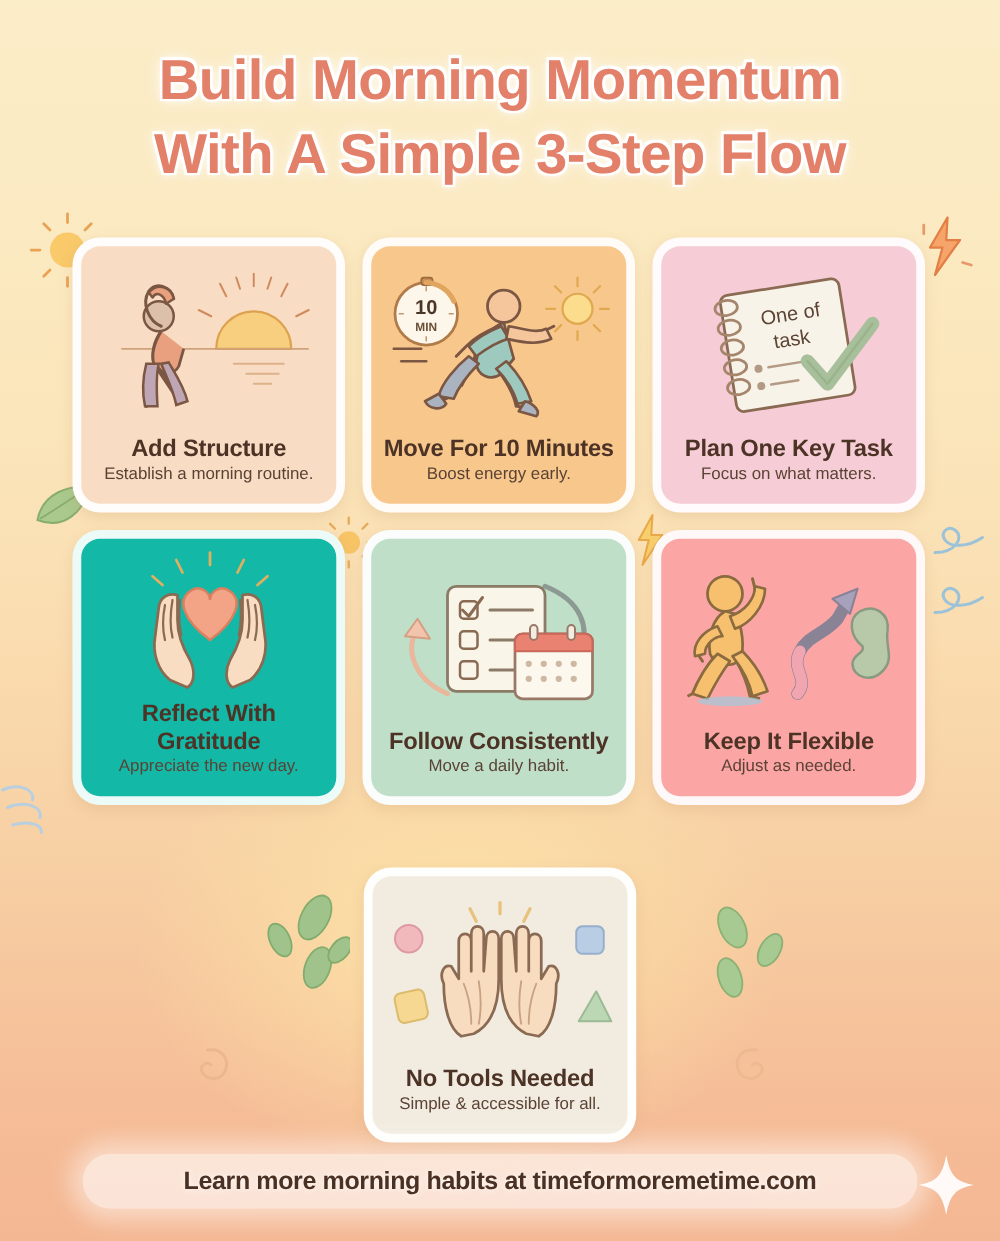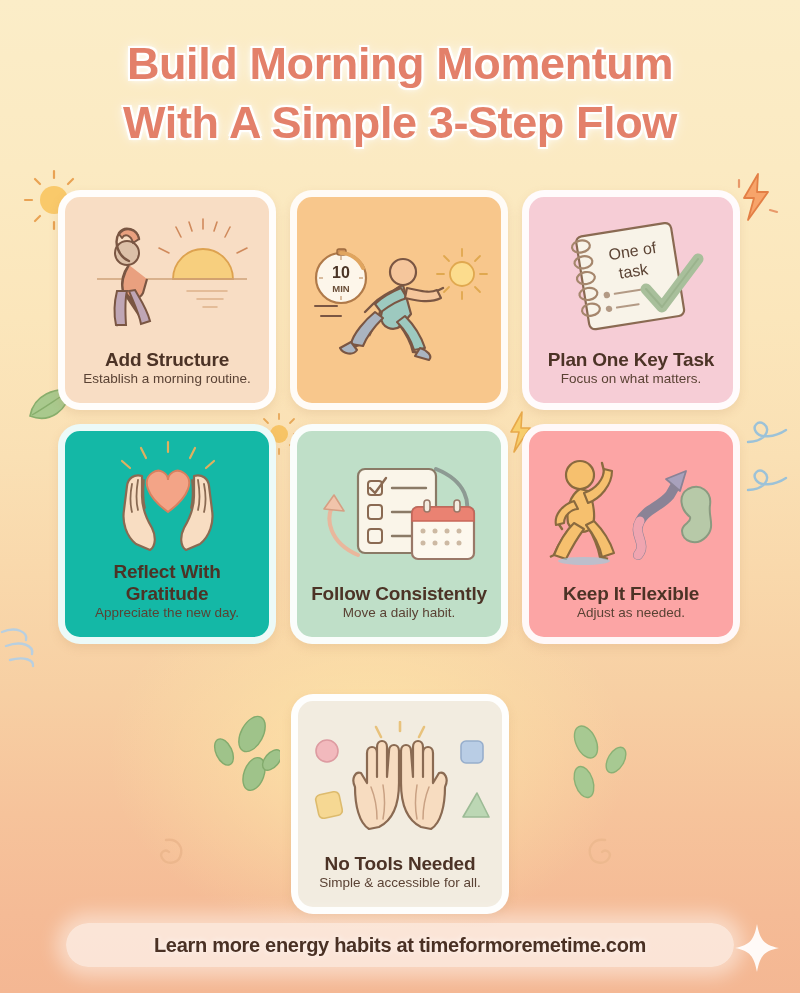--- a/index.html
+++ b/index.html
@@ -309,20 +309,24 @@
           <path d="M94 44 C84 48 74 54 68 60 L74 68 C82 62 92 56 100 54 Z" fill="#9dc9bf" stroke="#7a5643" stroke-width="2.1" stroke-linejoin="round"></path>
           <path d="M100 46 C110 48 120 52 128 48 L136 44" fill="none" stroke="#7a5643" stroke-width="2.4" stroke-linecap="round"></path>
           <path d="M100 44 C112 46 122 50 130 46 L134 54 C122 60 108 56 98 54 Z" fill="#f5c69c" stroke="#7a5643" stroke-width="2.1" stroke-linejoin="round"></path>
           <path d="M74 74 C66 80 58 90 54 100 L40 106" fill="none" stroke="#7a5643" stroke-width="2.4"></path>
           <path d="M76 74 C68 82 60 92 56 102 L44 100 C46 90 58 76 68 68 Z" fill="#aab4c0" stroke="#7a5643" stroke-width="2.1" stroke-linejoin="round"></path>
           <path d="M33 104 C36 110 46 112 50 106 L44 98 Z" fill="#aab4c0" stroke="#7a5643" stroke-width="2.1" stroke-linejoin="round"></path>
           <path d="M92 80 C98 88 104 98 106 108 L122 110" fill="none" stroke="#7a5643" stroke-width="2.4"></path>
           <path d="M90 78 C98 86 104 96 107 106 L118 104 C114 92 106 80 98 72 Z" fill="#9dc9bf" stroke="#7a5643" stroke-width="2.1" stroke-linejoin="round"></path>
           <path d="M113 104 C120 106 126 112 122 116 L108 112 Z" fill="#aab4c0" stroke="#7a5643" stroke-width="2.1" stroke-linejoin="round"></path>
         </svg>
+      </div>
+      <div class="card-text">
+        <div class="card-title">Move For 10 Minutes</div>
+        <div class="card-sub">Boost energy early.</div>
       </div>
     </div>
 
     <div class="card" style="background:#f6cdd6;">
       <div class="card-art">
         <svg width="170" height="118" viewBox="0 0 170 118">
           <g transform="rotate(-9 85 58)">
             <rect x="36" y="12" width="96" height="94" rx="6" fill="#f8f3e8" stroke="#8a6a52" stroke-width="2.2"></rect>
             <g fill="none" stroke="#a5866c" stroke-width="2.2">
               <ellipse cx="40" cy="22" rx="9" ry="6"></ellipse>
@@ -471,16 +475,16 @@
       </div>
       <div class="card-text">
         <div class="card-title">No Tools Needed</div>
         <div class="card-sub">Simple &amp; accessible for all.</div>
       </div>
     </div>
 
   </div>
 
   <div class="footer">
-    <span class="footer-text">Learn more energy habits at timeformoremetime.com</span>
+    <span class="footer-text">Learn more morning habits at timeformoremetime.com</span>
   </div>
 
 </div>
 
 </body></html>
☆ ☆ ☆
- _GOAL OF THE EXERCISE_: Reproduce exactly the line containing "accessible for all.</div>" and every line after it through the end of the records above, and nothing else.

- _TASK RESPONSE_:
         <div class="card-sub">Simple &amp; accessible for all.</div>
       </div>
     </div>
 
   </div>
 
   <div class="footer">
-    <span class="footer-text">Learn more energy habits at timeformoremetime.com</span>
+    <span class="footer-text">Learn more morning habits at timeformoremetime.com</span>
   </div>
 
 </div>
 
 </body></html>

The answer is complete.